* THE TASK
No pictures belong in the copy. Reproduce exactly the lines beginning at the line containing "color: #4d7c0f ->" and continuing to the end of the entries below.

* DATA LISTING

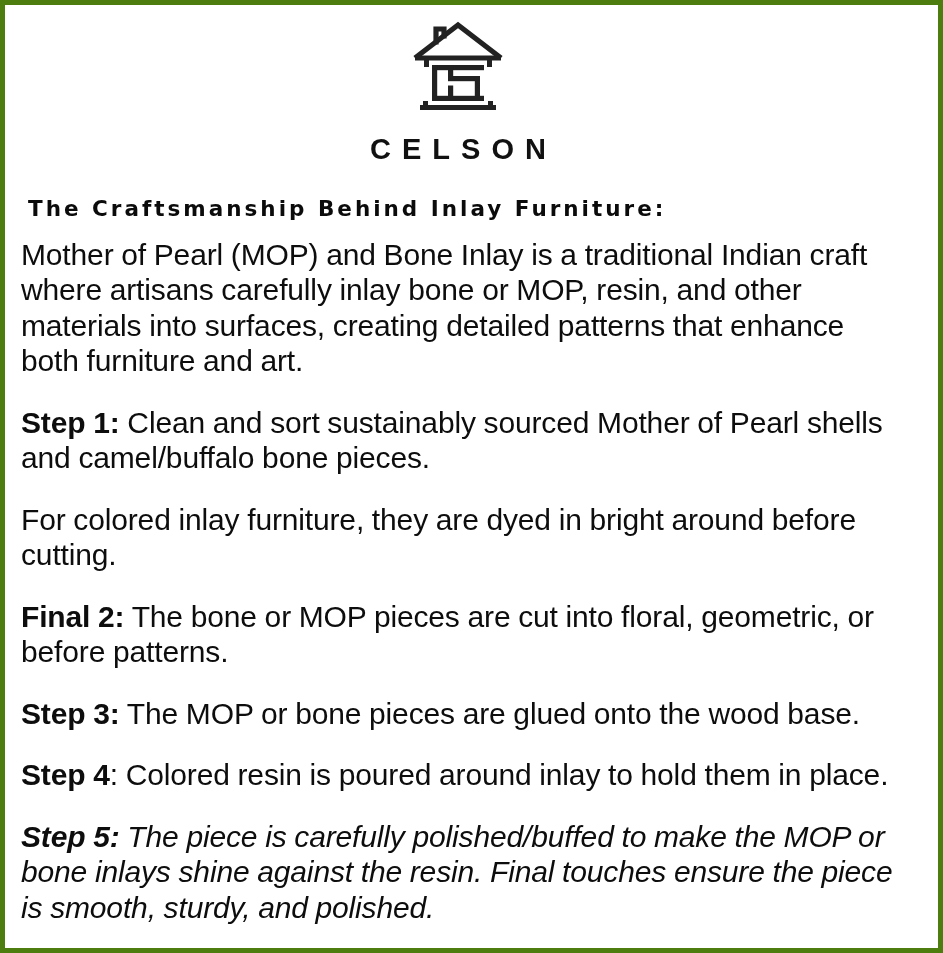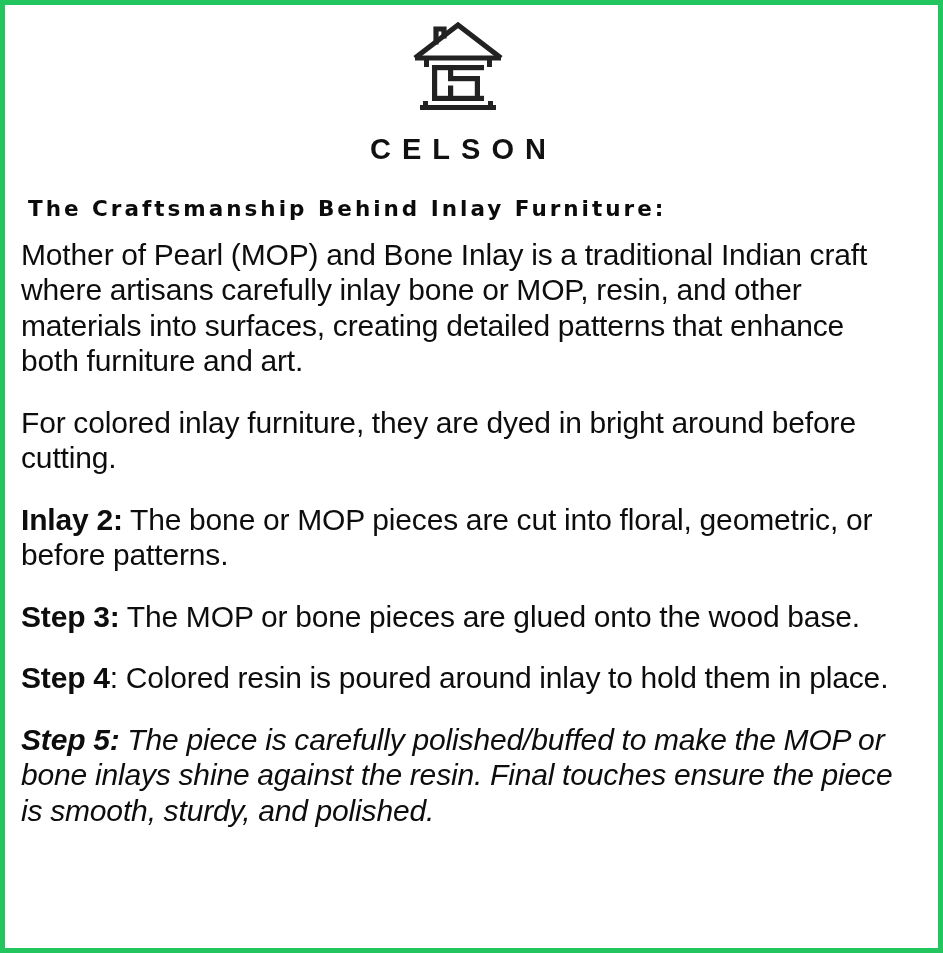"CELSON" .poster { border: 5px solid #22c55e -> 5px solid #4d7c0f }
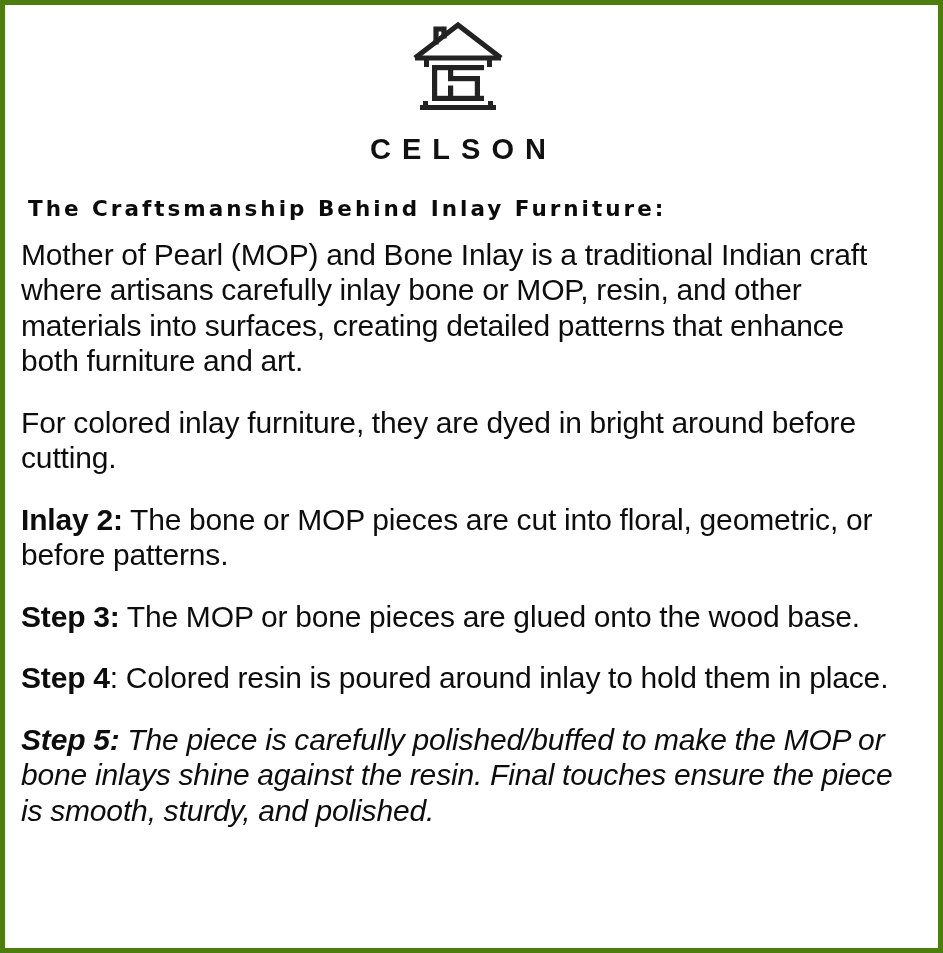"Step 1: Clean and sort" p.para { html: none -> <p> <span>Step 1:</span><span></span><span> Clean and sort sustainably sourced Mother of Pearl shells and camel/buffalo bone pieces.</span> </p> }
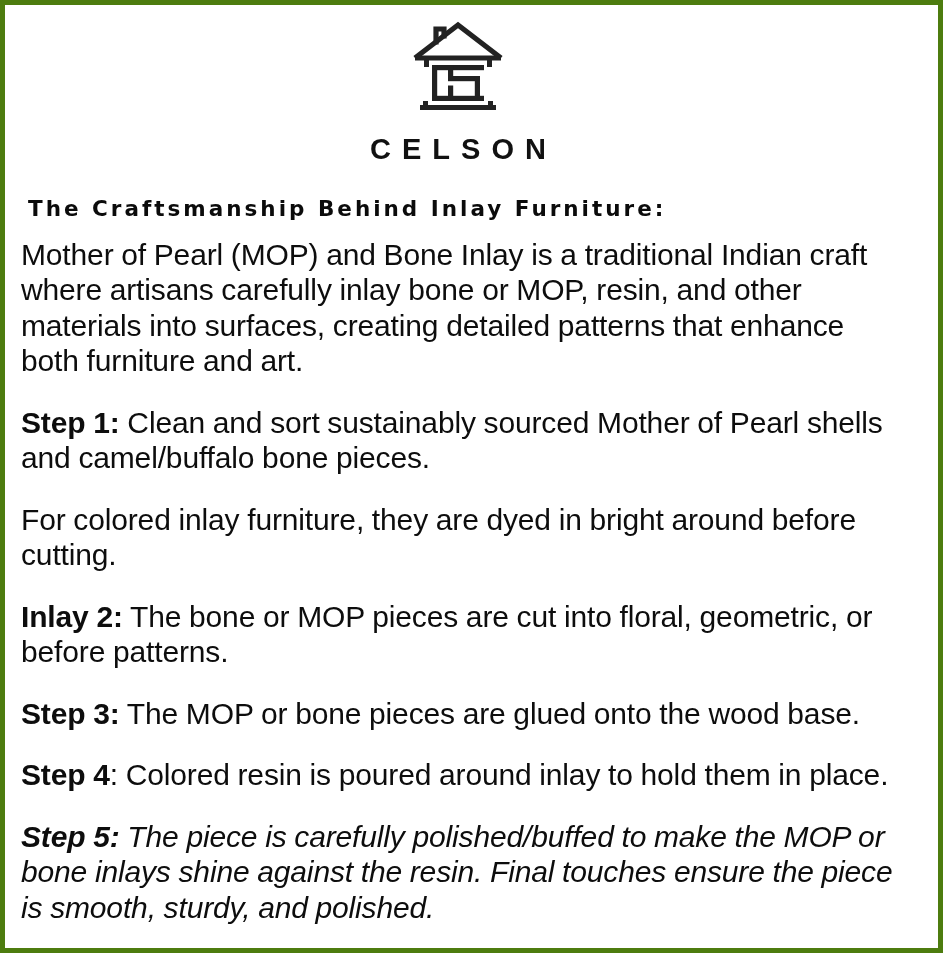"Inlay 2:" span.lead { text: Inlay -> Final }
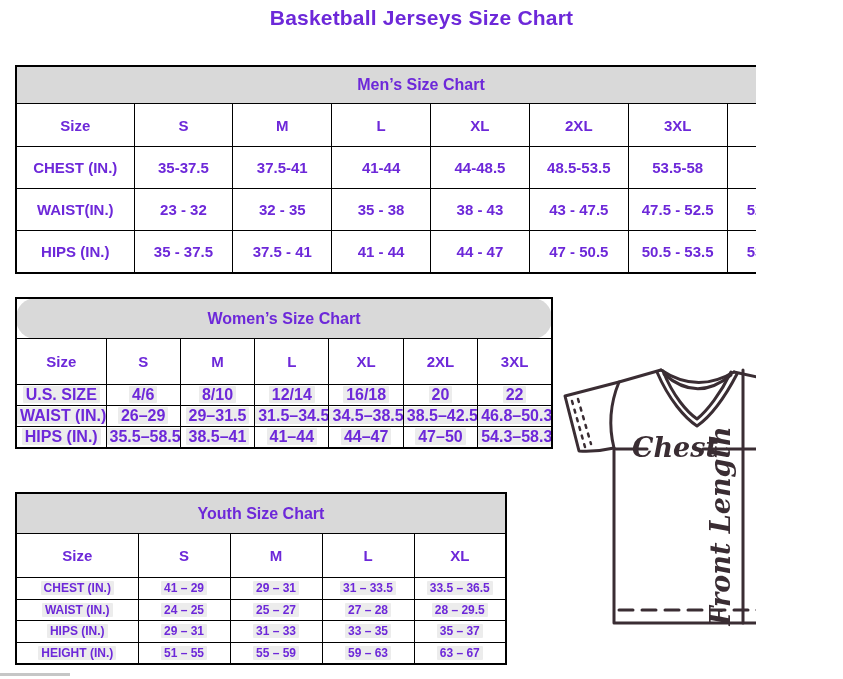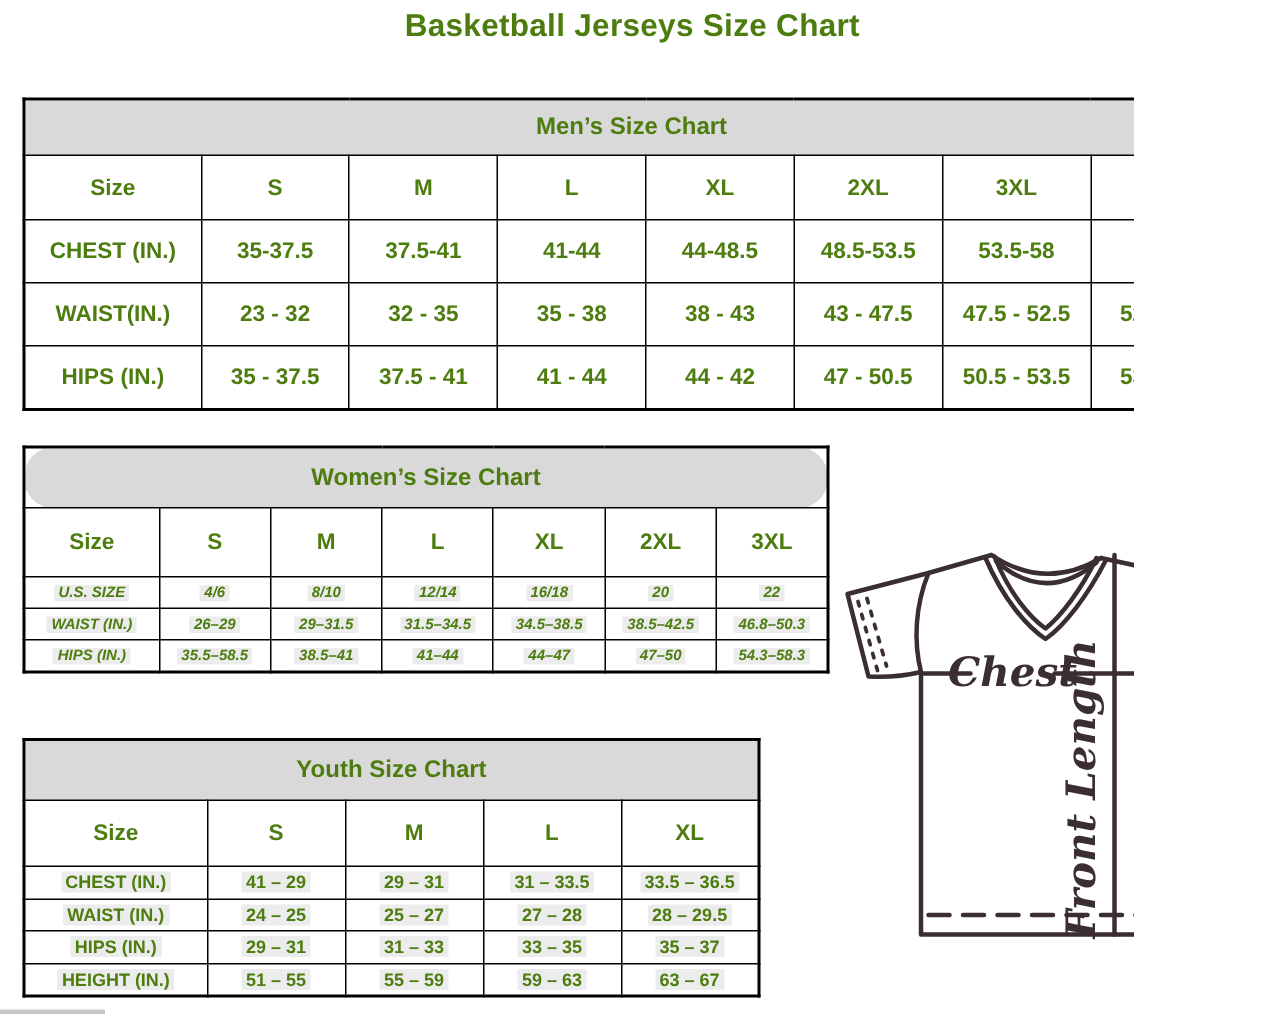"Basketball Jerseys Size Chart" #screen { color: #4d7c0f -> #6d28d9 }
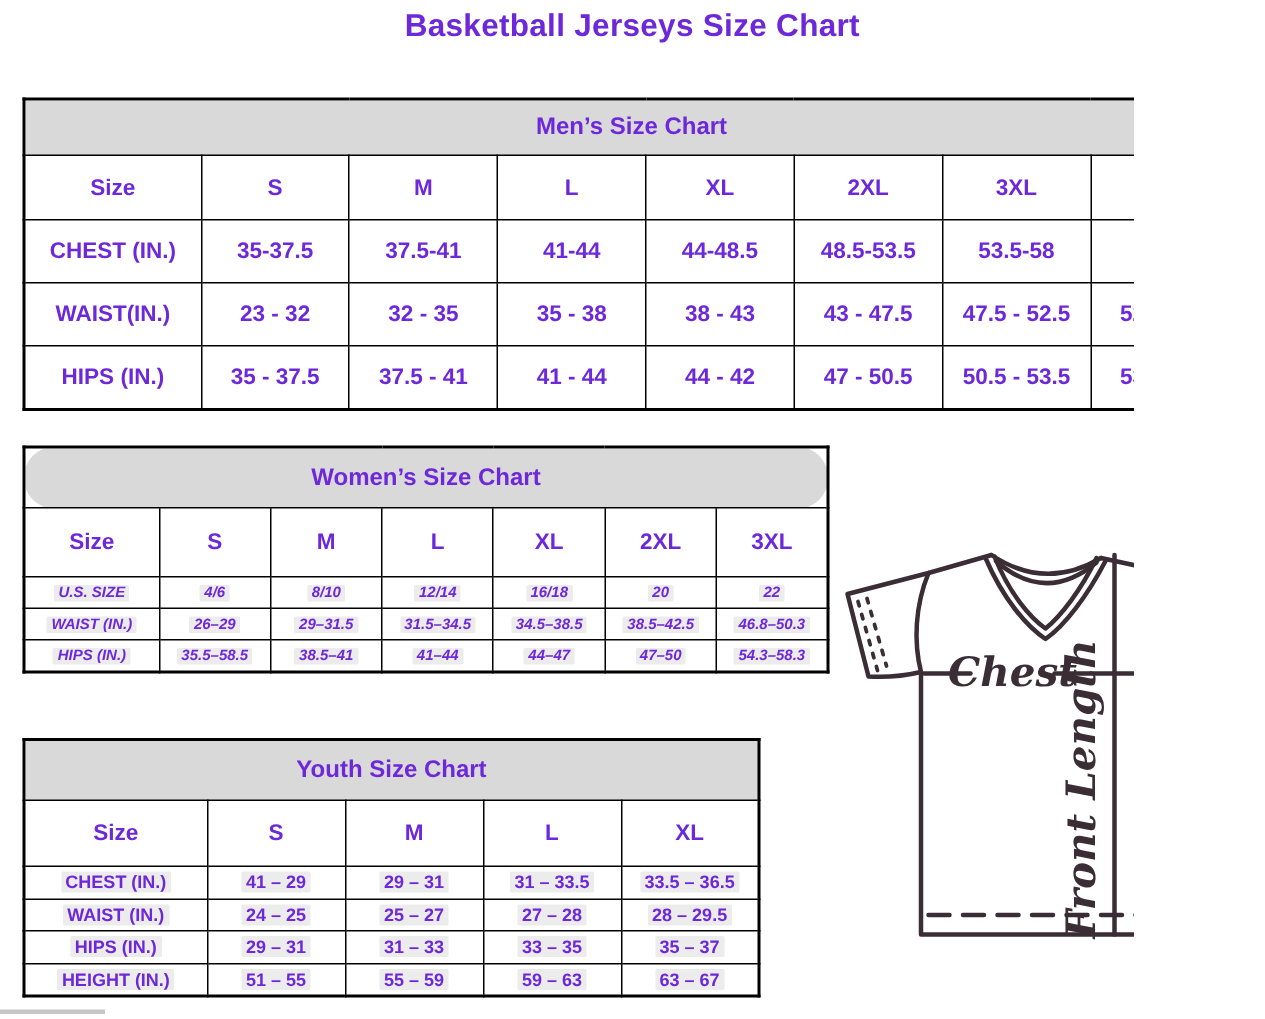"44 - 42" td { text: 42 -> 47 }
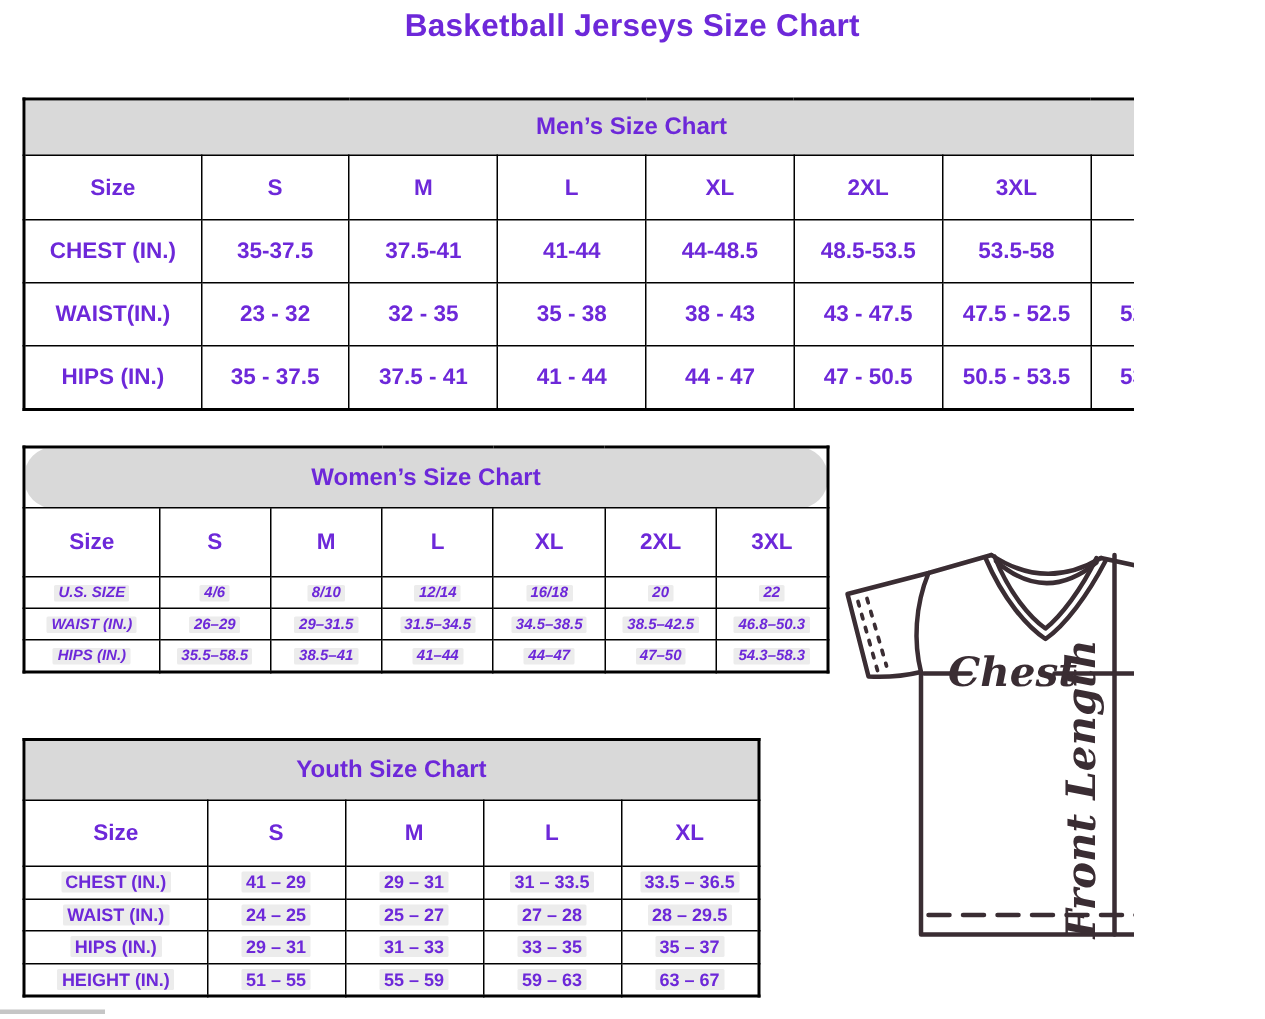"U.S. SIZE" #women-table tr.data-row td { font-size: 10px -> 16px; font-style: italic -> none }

* RESULT BELOW
"Basketball Jerseys Size Chart" #screen { color: #4d7c0f -> #6d28d9 }
"44 - 42" td { text: 42 -> 47 }
"U.S. SIZE" #women-table tr.data-row td { font-size: 10px -> 16px; font-style: italic -> none }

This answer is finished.